Start of SUPPLIED RECORDS

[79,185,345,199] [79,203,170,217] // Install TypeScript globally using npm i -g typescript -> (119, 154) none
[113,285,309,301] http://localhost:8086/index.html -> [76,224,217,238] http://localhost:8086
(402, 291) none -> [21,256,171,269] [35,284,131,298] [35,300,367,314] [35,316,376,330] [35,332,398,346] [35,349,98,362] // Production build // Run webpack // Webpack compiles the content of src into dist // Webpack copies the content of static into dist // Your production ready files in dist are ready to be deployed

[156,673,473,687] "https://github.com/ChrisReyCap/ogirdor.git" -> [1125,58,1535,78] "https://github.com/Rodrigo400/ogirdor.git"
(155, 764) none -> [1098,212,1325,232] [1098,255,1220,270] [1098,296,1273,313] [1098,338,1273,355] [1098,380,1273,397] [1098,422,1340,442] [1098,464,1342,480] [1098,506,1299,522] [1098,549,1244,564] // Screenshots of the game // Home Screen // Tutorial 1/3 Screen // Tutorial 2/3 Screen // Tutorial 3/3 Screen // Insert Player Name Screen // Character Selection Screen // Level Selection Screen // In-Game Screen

End of SUPPLIED RECORDS

[PROBLEM TO SOLVE]
Copy out every entry, keeping each line exactly as it is.

[ANSWER AREA]
[79,185,345,199] [79,203,170,217] // Install TypeScript globally using npm i -g typescript -> (119, 154) none
[113,285,309,301] http://localhost:8086/index.html -> [76,224,217,238] http://localhost:8086
(402, 291) none -> [21,256,171,269] [35,284,131,298] [35,300,367,314] [35,316,376,330] [35,332,398,346] [35,349,98,362] // Production build // Run webpack // Webpack compiles the content of src into dist // Webpack copies the content of static into dist // Your production ready files in dist are ready to be deployed

[156,673,473,687] "https://github.com/ChrisReyCap/ogirdor.git" -> [1125,58,1535,78] "https://github.com/Rodrigo400/ogirdor.git"
(155, 764) none -> [1098,212,1325,232] [1098,255,1220,270] [1098,296,1273,313] [1098,338,1273,355] [1098,380,1273,397] [1098,422,1340,442] [1098,464,1342,480] [1098,506,1299,522] [1098,549,1244,564] // Screenshots of the game // Home Screen // Tutorial 1/3 Screen // Tutorial 2/3 Screen // Tutorial 3/3 Screen // Insert Player Name Screen // Character Selection Screen // Level Selection Screen // In-Game Screen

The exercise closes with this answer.